In your letter, you spoke of commercial art

EDITOR’S PICK

To Bertha from Marie Schubert – October 30, 1924

[Note: Bertha is 33 and has asked Marie about how to get her start as a commercial artist (the equivalent of a graphic designer today). It doesn’t appear that Bertha ever went down that path. She received a fellowship from the Tiffany Foundation that year, which likely encouraged her to pursue her art.]

I am posting this on my way to lunch. Have been doing a couple of color jobs – a very fluffy “fairy queen” effect in a paper face looking negligee for a folder advertising bedroom slippers. 4 pairs are sketched in color – blue, yellow and black, raspberry and gold, and pink and blue. It really has been fun and I somewhat forgot my headache. I have in prospect this afternoon a cover for a history I’m doing – white seagulls on intense blue sky, a salmon sun, blue and white and salmon ocean, with silhouette of an ancient “Balboa and Drakey” looking vessel (which I love) “Pacific History” in salmon with Topside and Harr Wagner Publishing Company beneath.
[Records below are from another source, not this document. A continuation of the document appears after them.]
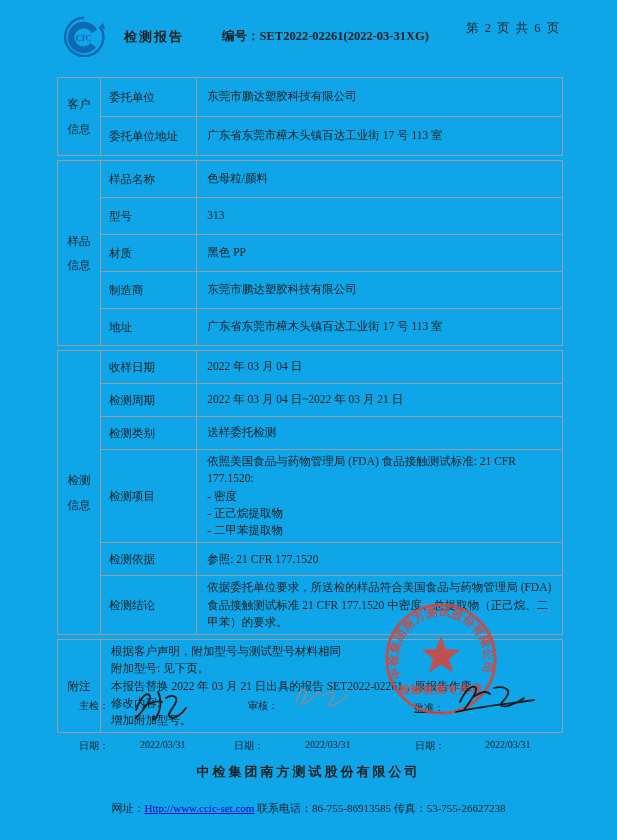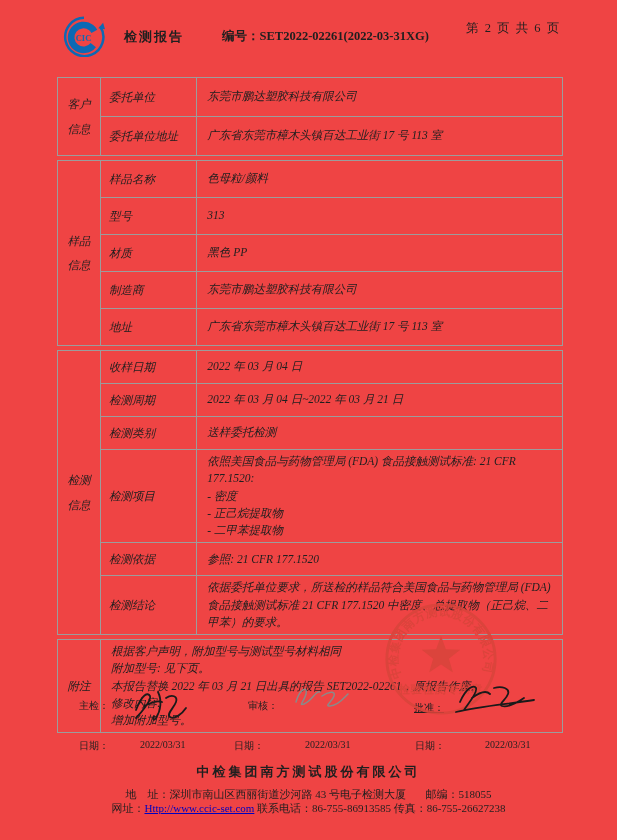--- a/index.html
+++ b/index.html
@@ -5,7 +5,7 @@
   html,body{margin:0;padding:0;background:#e8e8e8;}
   .page{
     position:relative; width:617px; height:840px; margin:0 auto;
-    background:#ef4444; overflow:hidden;
+    background:#0ea5e9; overflow:hidden;
     font-family:"Liberation Serif","DejaVu Serif",serif;
     color:#1f1f1f;
   }

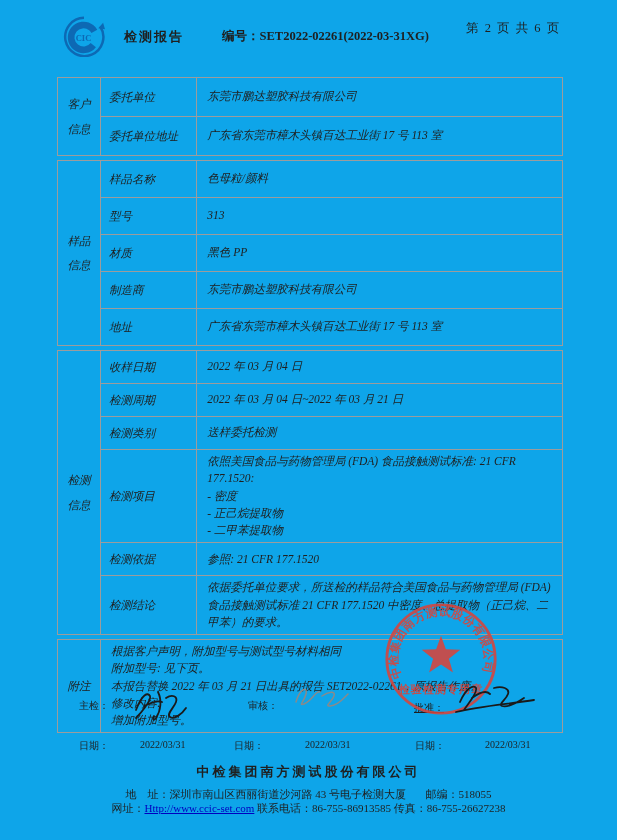--- a/index.html
+++ b/index.html
@@ -15,7 +15,7 @@
   .report-no{position:absolute; left:222px; top:28px; font-size:12.5px; font-weight:bold;}
   .page-info{position:absolute; left:466px; top:20px; font-size:12.5px; font-weight:normal; letter-spacing:1.5px; white-space:nowrap;}
   
-  .tables{position:absolute; left:57px; top:77px; width:506px;font-style:italic;}
+  .tables{position:absolute; left:57px; top:77px; width:506px;}
   table.sec{width:506px; border-collapse:collapse; table-layout:fixed; margin-bottom:4px;
             font-size:11.5px; color:#1f1f1f;}
   table.sec, table.sec td{border:1px solid #9c9c9c;}

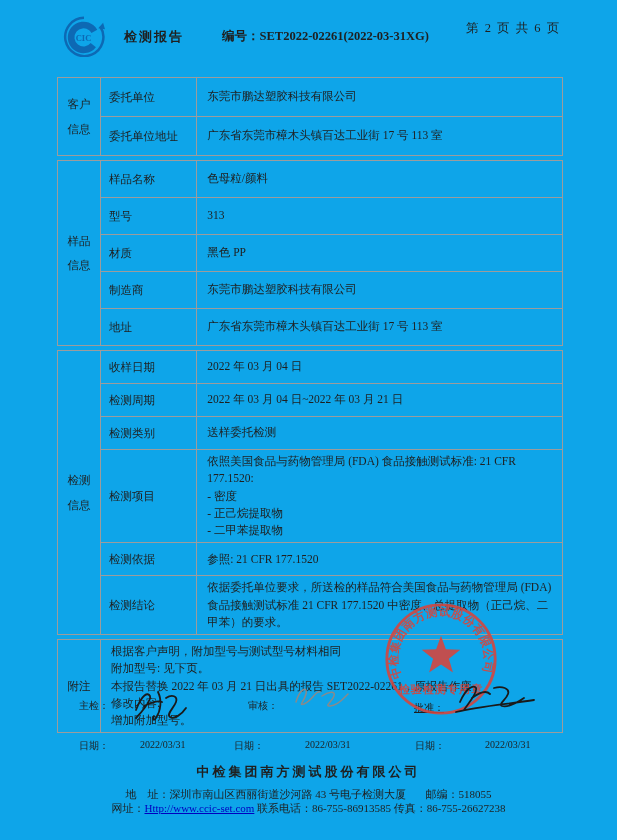--- a/index.html
+++ b/index.html
@@ -197,11 +197,6 @@
   <div class="date-value" style="left:485px;top:739px;">2022/03/31</div>
 
   <div class="footer-company">中检集团南方测试股份有限公司</div>
-  <div class="footer-line fl1">
-    <span>地　址：</span><span>深圳市南山区西丽街道沙河路 43 号电子检测大厦</span>
-    <span style="display:inline-block;width:14px;"></span>
-    <span>邮编：</span><span>518055</span>
-  </div>
   <div class="footer-line fl2">
     <span>网址：</span><a class="weblink" href="#">Http://www.ccic-set.com</a>
     <span>联系电话：</span><span>86-755-86913585</span>

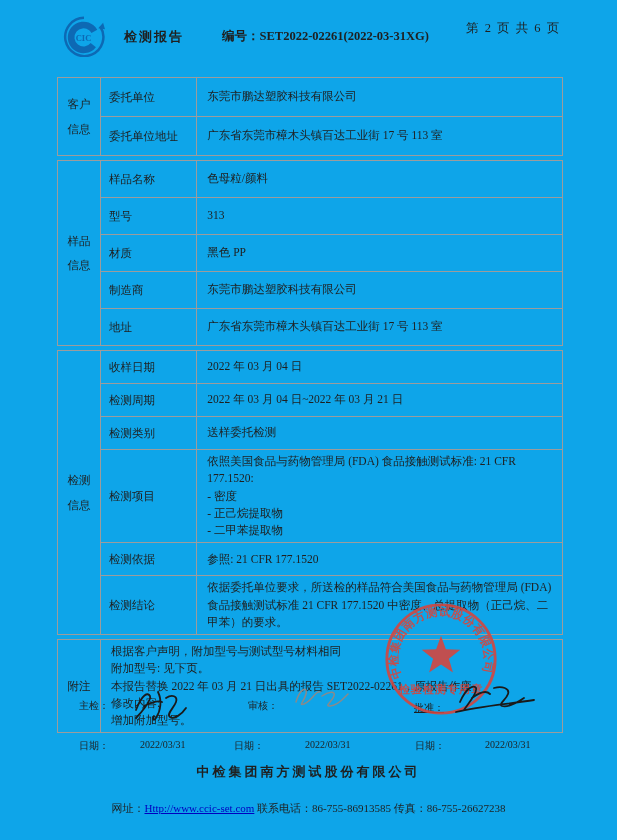--- a/index.html
+++ b/index.html
@@ -200,7 +200,7 @@
   <div class="footer-line fl2">
     <span>网址：</span><a class="weblink" href="#">Http://www.ccic-set.com</a>
     <span>联系电话：</span><span>86-755-86913585</span>
-    <span>传真：</span><span>86-755-26627238</span>
+    <span>传真：</span><span>53-755-26627238</span>
   </div>
 
 </div>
The cover Marie Schubert designed
The cover Marie Schubert designed

I have an extra special Christmas card order – a Life Insurance company whose building makes a picture at Twilight against Twin Peaks. I’m going to go up Market St. some (late) afternoon and do it and then make a small poster effect reproduction for the card and use that with “Greetings” and so forth to make it appropriate and I have a cover for a golfing and sporting magazine that I was told about three weeks ago to have a try at and haven’t touched it yet and there are a stack of toys here waiting. I love drawing cunning dolls and pups and cats and elephants but the circular trains and toy typewriters aren’t so much fun.

Wouldn’t it be fun if Dorothy would join us two in Paris next fall? I would come through the Orient up by Spain sketching.

Once more, au revoir.
Marie

Part II
In your letter, you spoke of commercial art. The way to begin is to look at advertisements in the papers, for instance a “quite swell” hat sketch. Then take one of your own and put it on and do a Higgins waterproof ink sketch on Strathmore 2 or 4 play rather slick surface (in pen and ink not wash.) Pen and ink makes line cuts or Zimco’s, some people call them costing about half what wash drawings amount to for they have to be halftones. Always remember that space in a newspaper costs dollars per inch and don’t do a hat with lots of body sticking down or a coat with arms sticking out in the air eating up valuable space.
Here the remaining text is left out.